━━━ DATA IN THIS EXERCISE

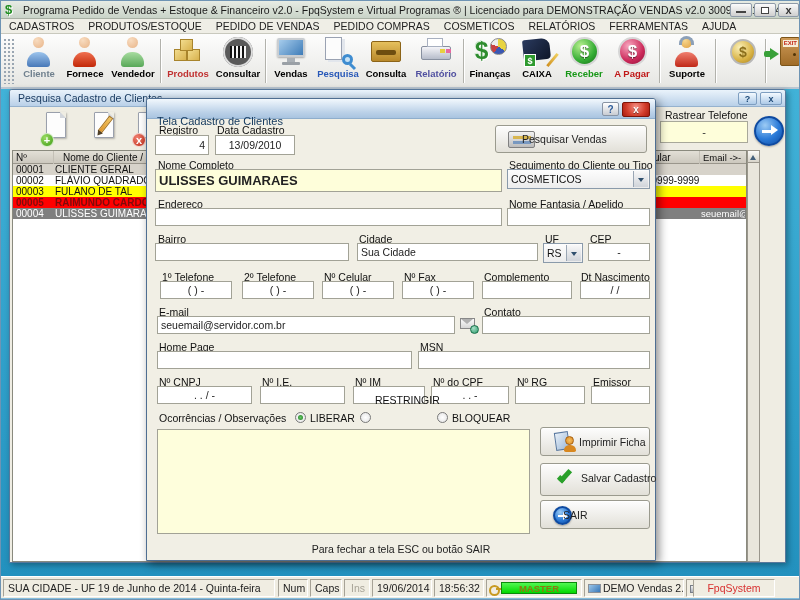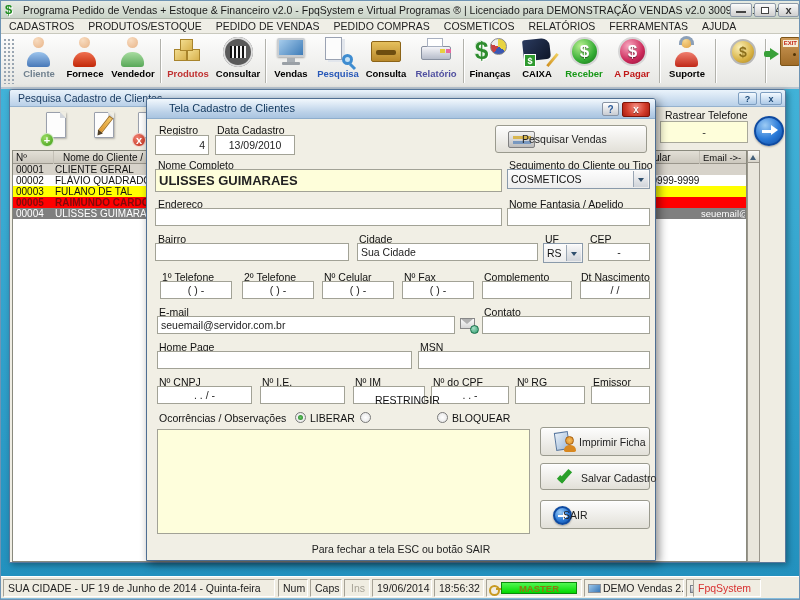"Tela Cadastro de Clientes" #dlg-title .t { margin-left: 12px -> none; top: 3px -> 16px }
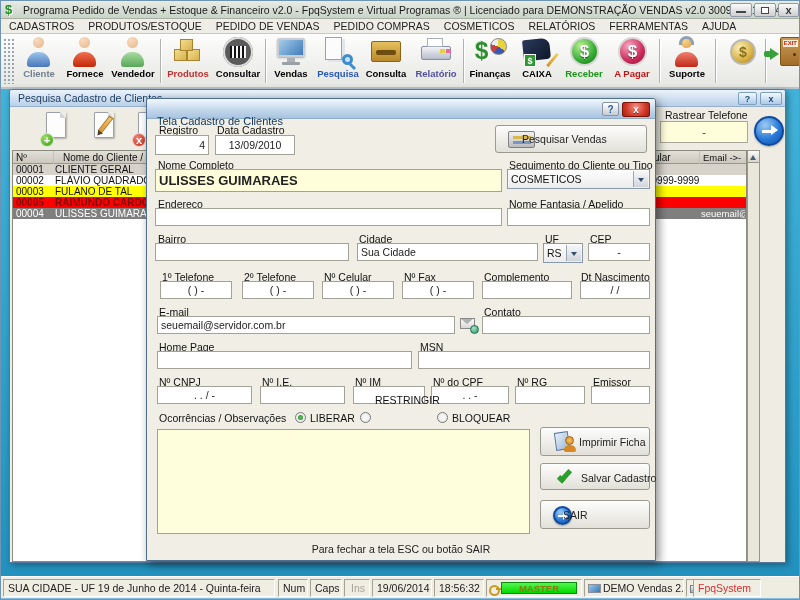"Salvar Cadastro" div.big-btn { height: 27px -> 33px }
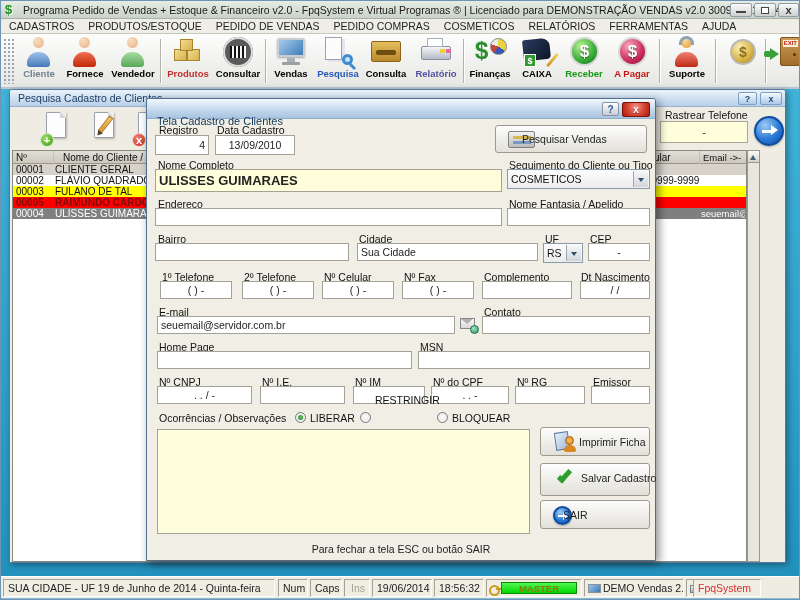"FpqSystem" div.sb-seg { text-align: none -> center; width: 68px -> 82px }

━━━━━━
━━━ DATA IN THIS EXERCISE

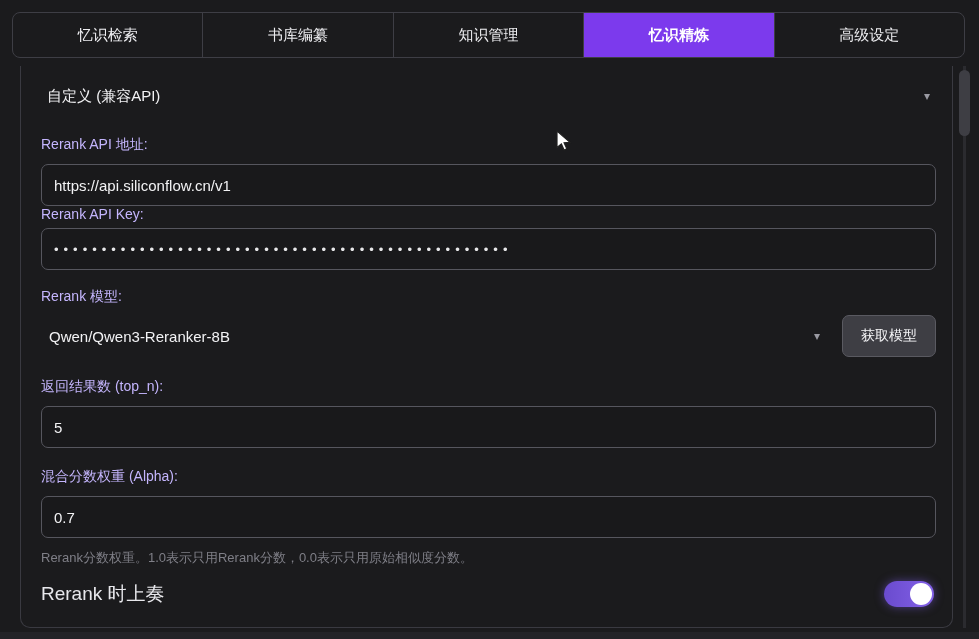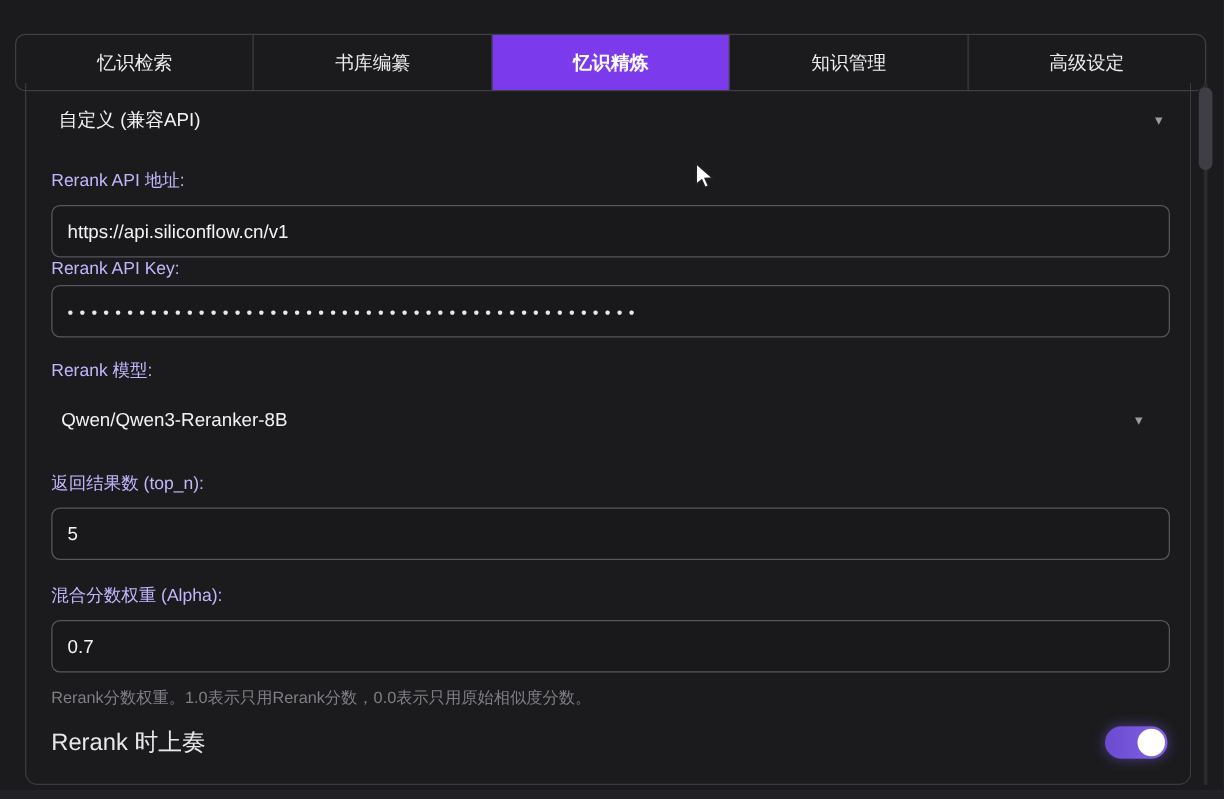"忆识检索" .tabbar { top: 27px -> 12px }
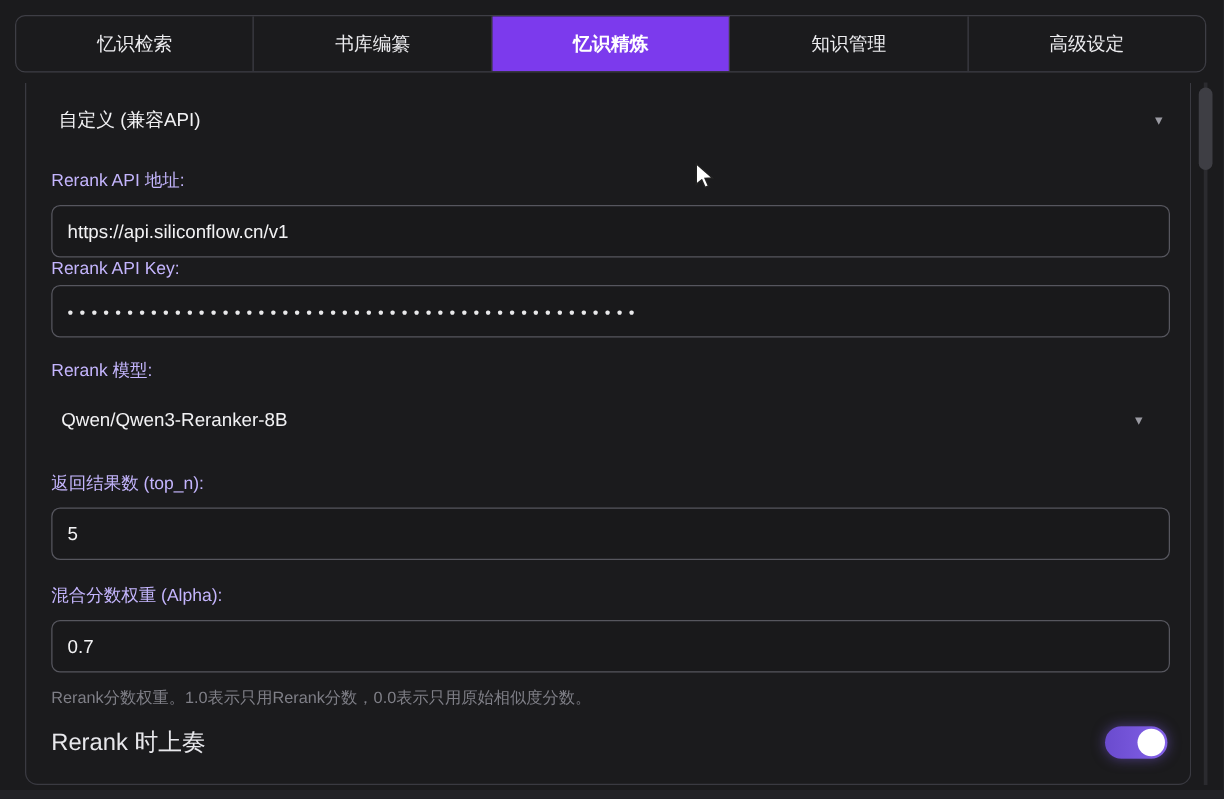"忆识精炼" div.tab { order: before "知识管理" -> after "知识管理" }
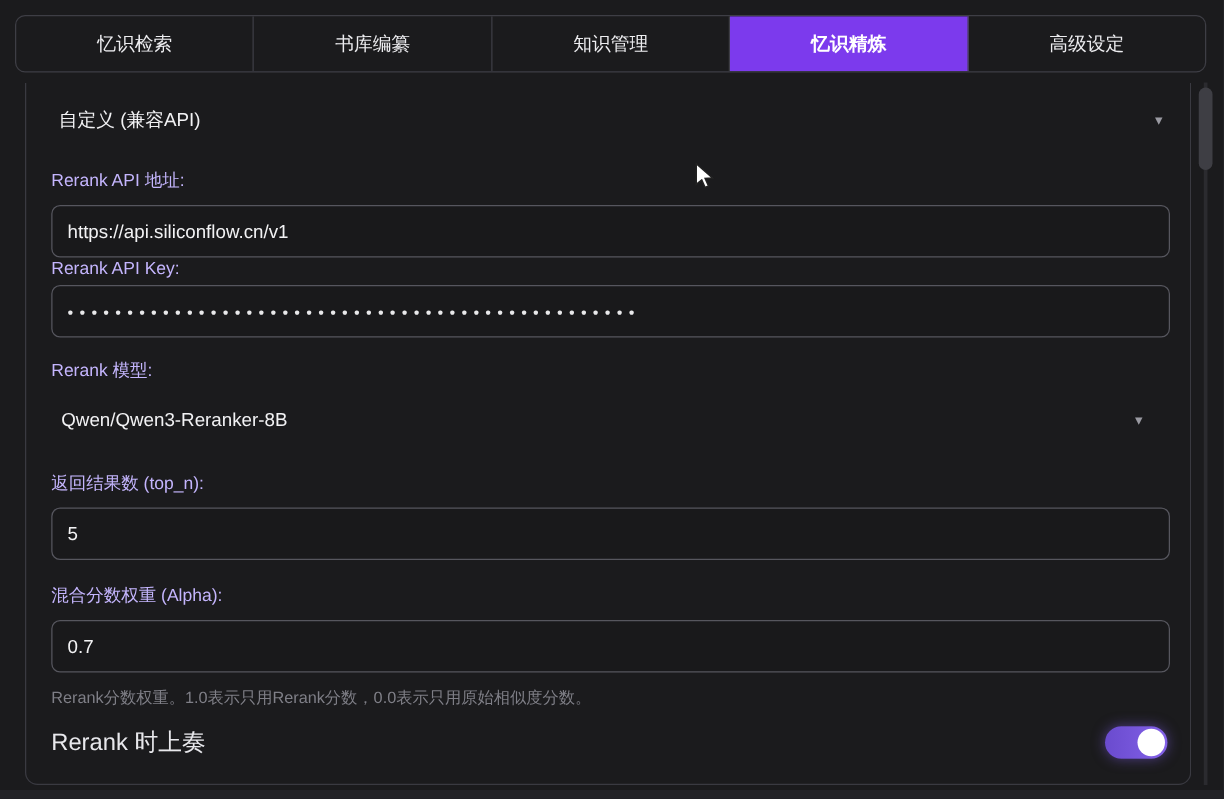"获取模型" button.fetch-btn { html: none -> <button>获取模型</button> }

━━━━━━

Exactly the lines above from the one that contains "height: 27px ->" down to the one that contains "text-align: none ->" are to be output, both ends kept and pictures omitted.

* _EXERCISE SOLUTION_:
"Salvar Cadastro" div.big-btn { height: 27px -> 33px }
"FpqSystem" div.sb-seg { text-align: none -> center; width: 68px -> 82px }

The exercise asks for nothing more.